3.2 ENTREVISTAS EPISÓDICAS E SUAS FUNCIONALIDADES

A escolha em utilizar entrevistas, desde o início da elaboração do projeto de pesquisa, deu-se muito em razão de acreditarmos ser um dos instrumentos de pesquisa que mais dá liberdade ao interlocutor. Ademais, a funcionalidade da própria técnica de entrevista é bastante visível quando vamos a campo, já que nos possibilita uma conversa dialógica com o outro. Contudo, algumas ponderações são necessárias.
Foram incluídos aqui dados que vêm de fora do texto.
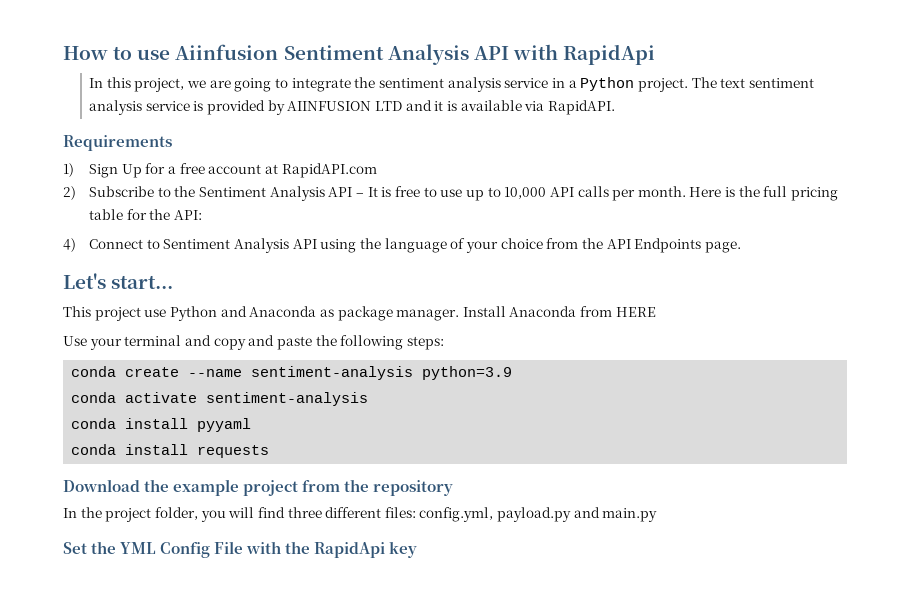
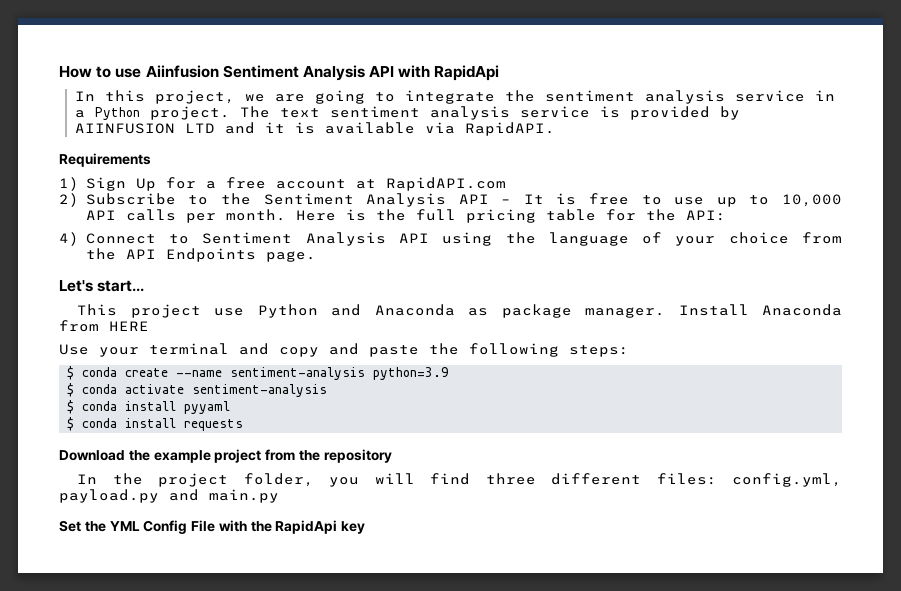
(444, 343) none -> [67,366,75,380] $
(513, 373) none -> [67,383,75,397] $
(369, 399) none -> [67,400,75,414] $
(252, 425) none -> [67,417,75,431] $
Diversas críticas podem ser dispensadas ao uso da técnica de entrevista (de qualquer tipo) para a produção de um trabalho científico de cunho qualitativo. Há uma preponderância das críticas no sentido de tal técnica não ter o “rigor” científico necessário (MACEDO et al., 2009). Contudo, filiamo-nos àquela abordagem que se utiliza da entrevista como técnica válida, desde que demonstrados de forma clara os pressupostos teórico-metodológicos da pesquisa que está sendo realizada (BAUER; GASKELL, 2002; FLICK, 2006), o que demonstra, então, a necessária confiabilidade científica da metodologia do trabalho.

Assim, considerando o que já adiantamos na introdução desta tese, apresentaremos de forma minuciosa os procedimentos adotados para a possibilidade de uso dessa técnica e por qual razão foi a entrevista episódica a escolhida para a realização da parte empírica desta tese de doutorado.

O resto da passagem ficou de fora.